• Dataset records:
※
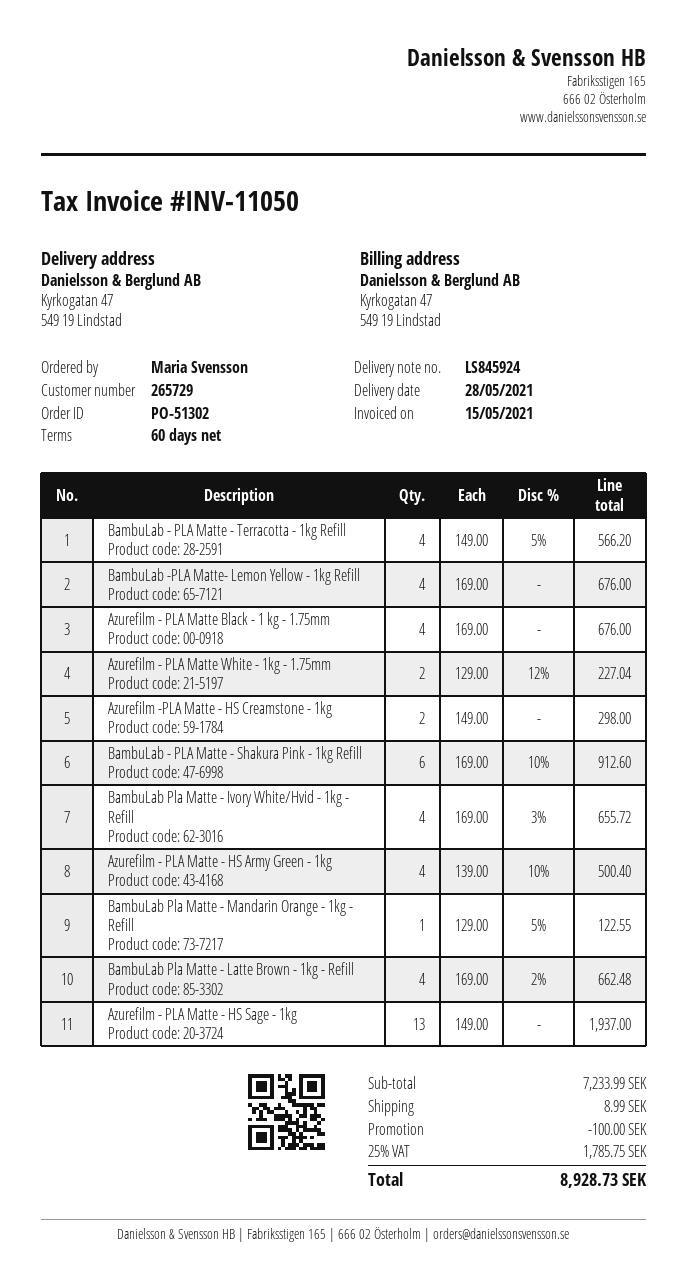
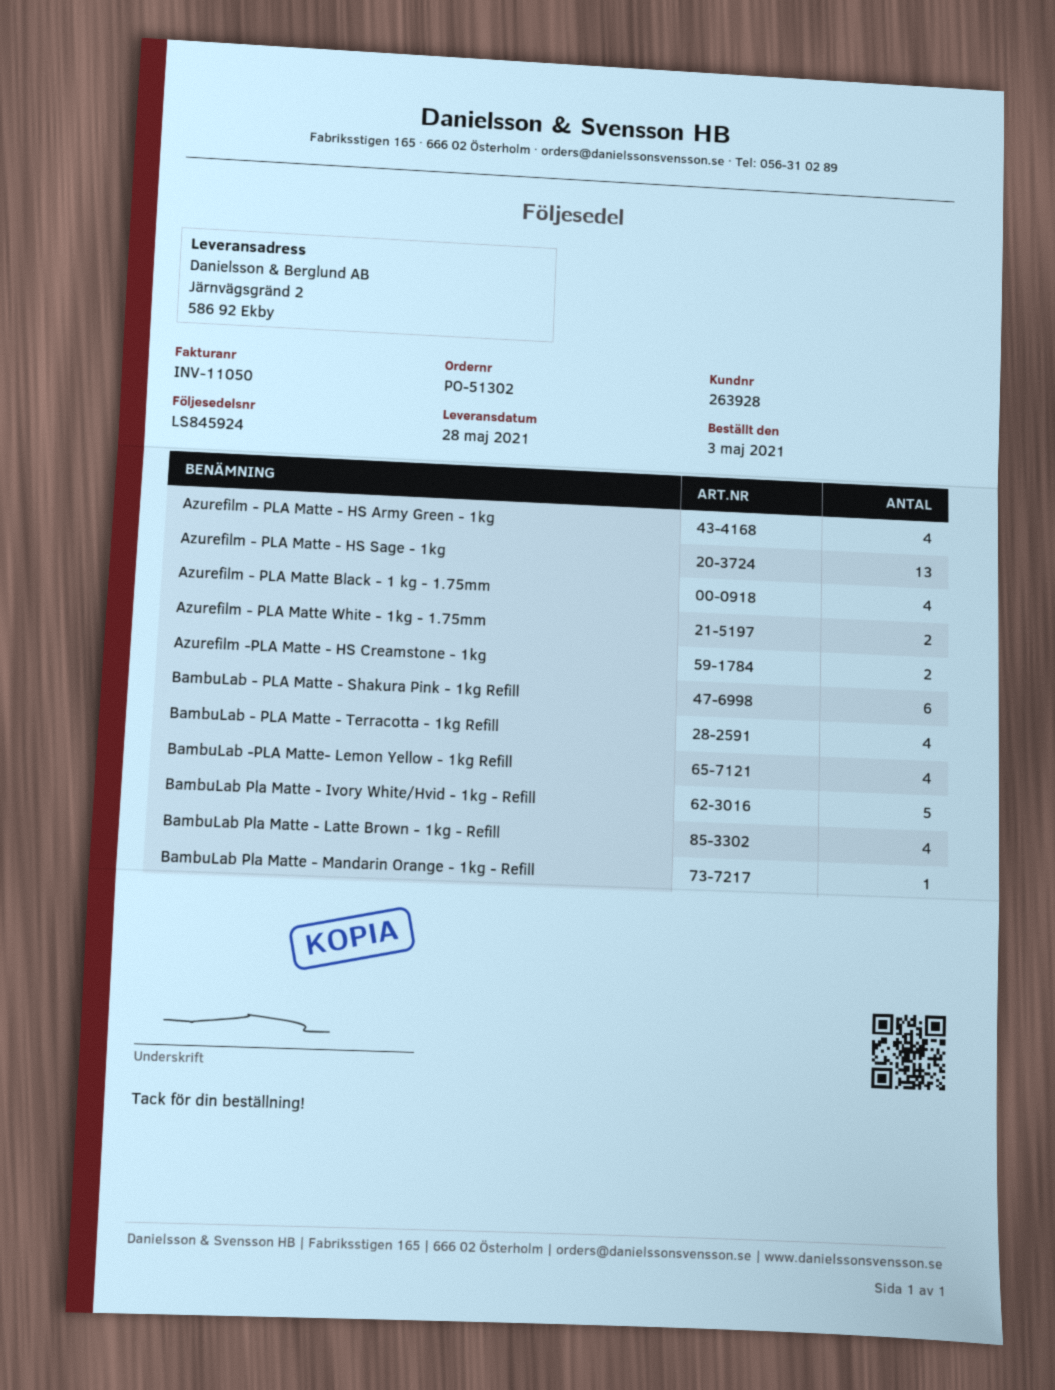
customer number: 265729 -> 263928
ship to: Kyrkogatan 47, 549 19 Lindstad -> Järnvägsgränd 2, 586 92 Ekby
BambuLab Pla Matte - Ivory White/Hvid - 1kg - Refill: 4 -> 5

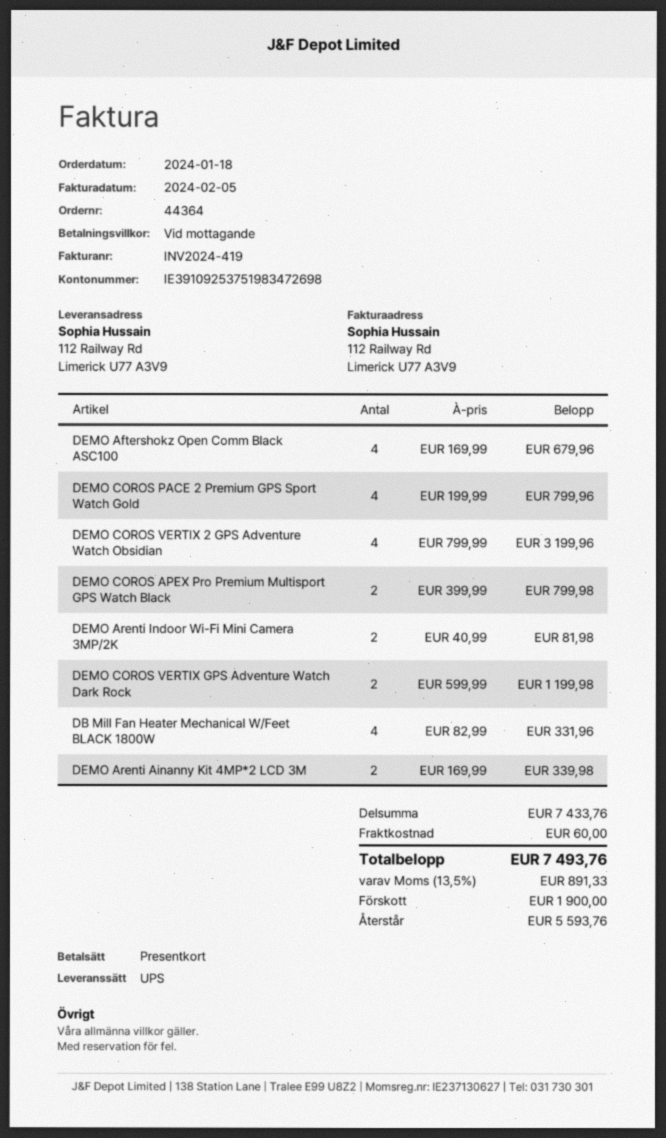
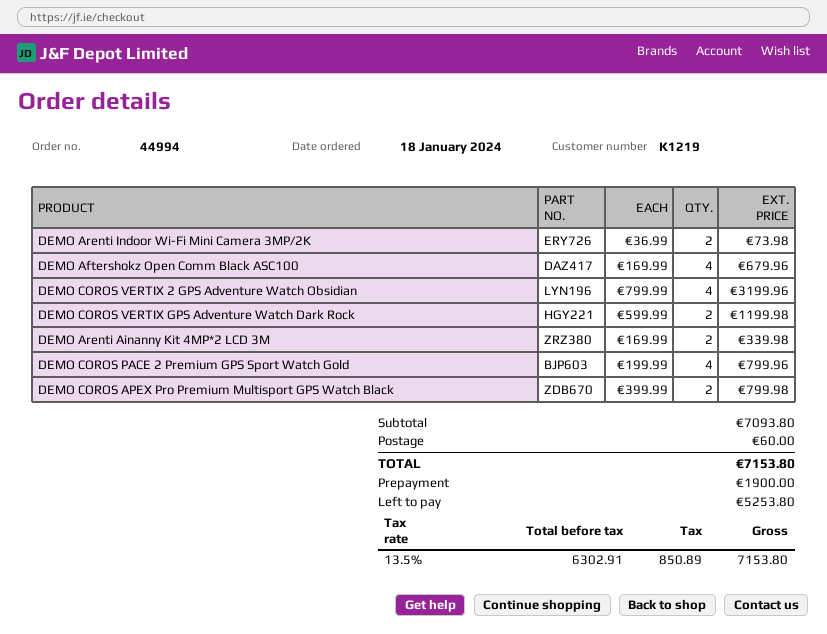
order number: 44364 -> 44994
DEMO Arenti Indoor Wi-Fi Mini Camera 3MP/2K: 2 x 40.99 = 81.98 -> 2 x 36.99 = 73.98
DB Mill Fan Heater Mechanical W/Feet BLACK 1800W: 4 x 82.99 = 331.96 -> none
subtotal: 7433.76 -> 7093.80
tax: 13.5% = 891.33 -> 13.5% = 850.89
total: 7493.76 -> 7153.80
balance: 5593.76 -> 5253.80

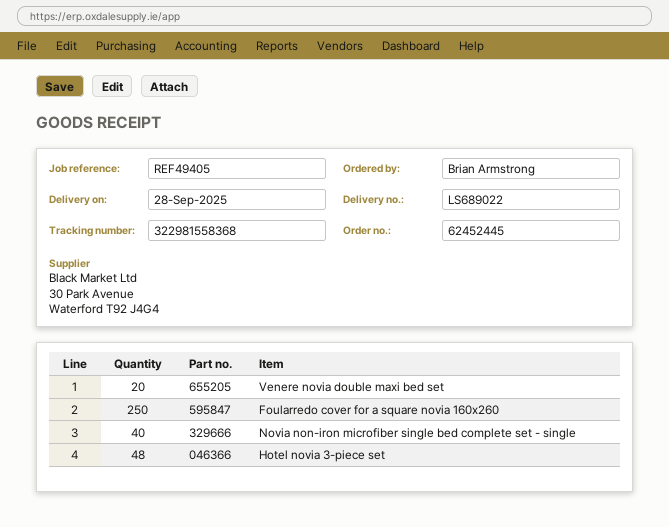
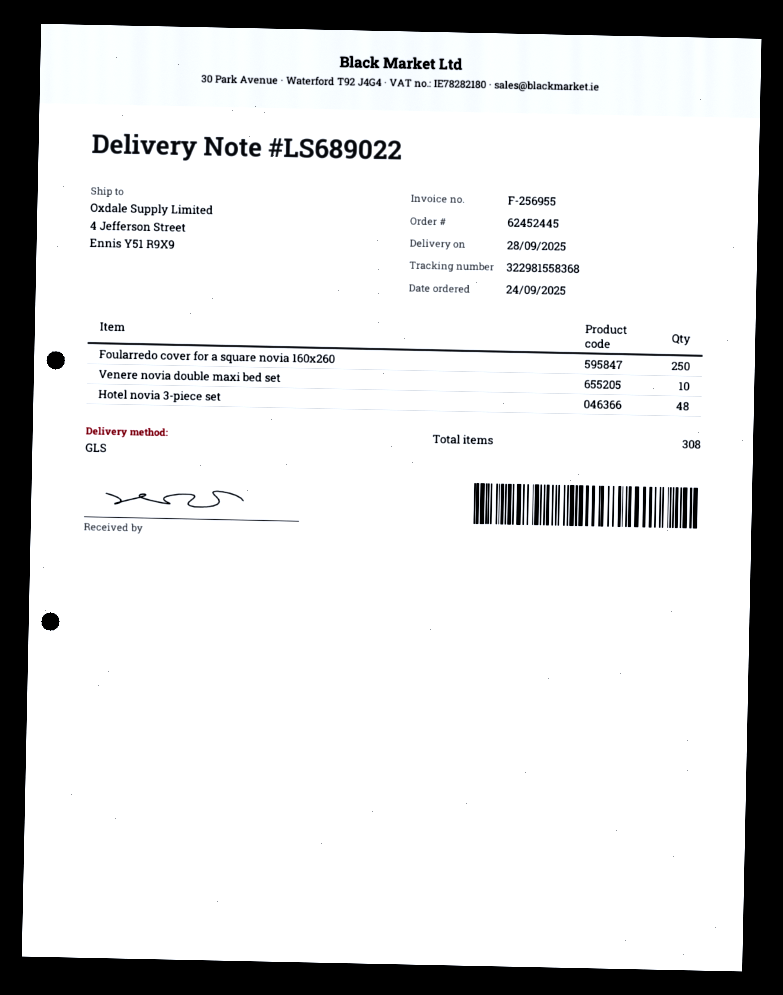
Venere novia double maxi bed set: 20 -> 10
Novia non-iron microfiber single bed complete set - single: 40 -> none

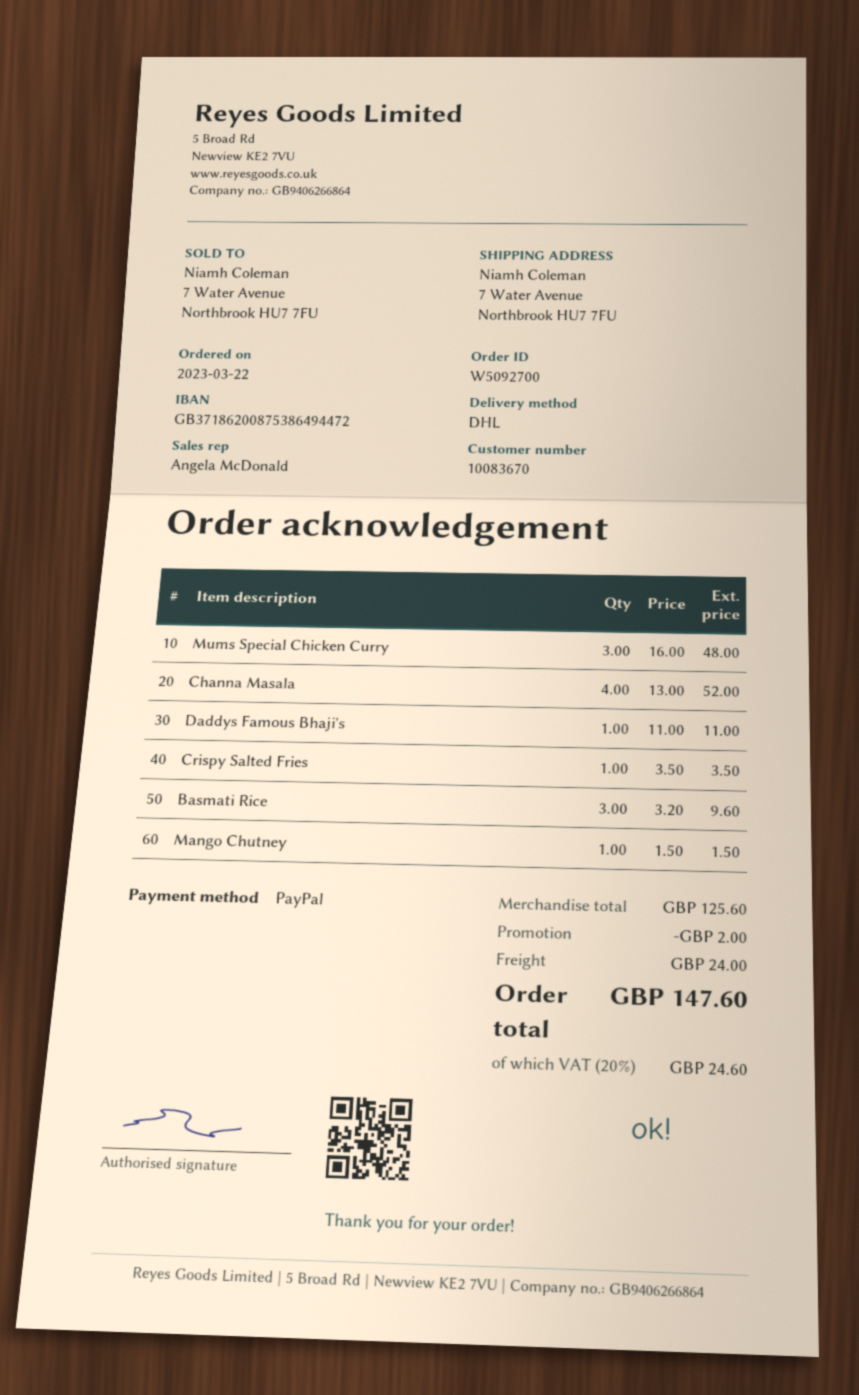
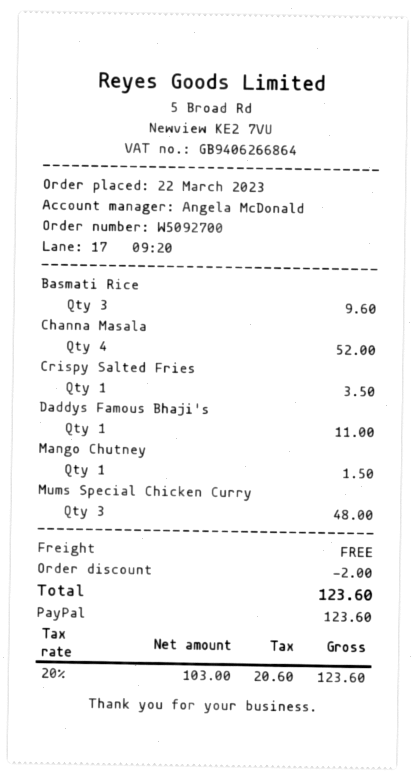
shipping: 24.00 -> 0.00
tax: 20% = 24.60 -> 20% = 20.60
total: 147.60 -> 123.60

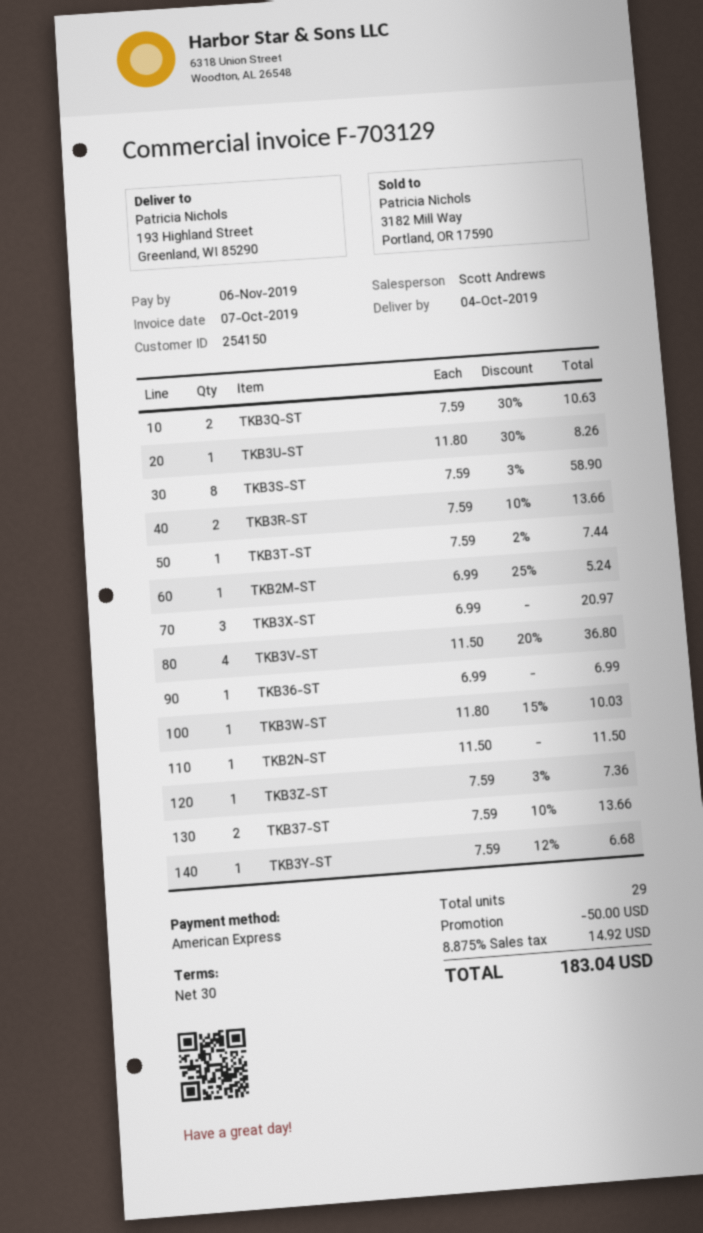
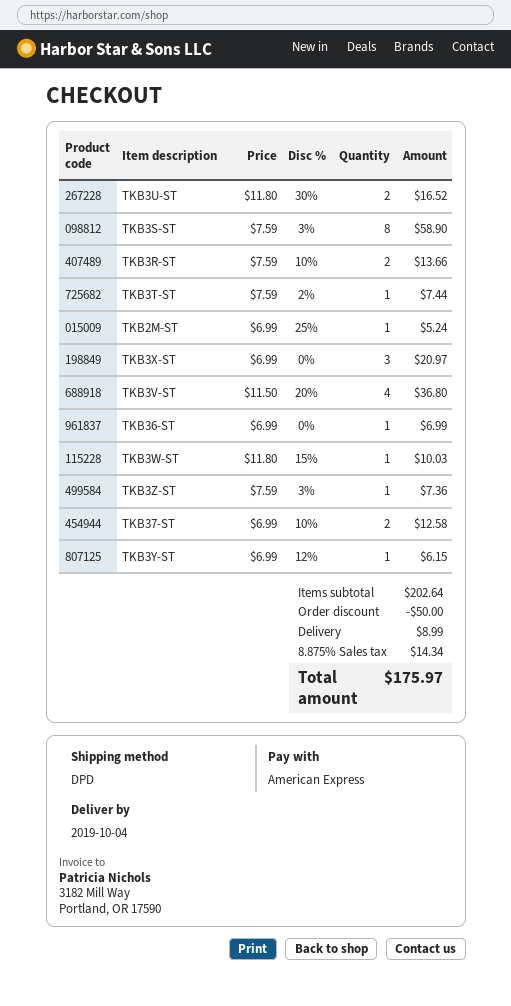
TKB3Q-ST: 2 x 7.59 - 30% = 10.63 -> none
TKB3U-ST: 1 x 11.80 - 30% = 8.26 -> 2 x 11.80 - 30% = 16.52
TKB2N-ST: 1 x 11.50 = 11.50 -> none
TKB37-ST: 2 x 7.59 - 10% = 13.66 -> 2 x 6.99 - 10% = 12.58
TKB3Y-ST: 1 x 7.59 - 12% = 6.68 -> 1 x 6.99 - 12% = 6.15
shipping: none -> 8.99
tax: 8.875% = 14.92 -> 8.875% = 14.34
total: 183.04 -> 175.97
※
• How to complete this task:
Take each line above that contains "number" and copy it out.

• Your solution:
customer number: 265729 -> 263928
order number: 44364 -> 44994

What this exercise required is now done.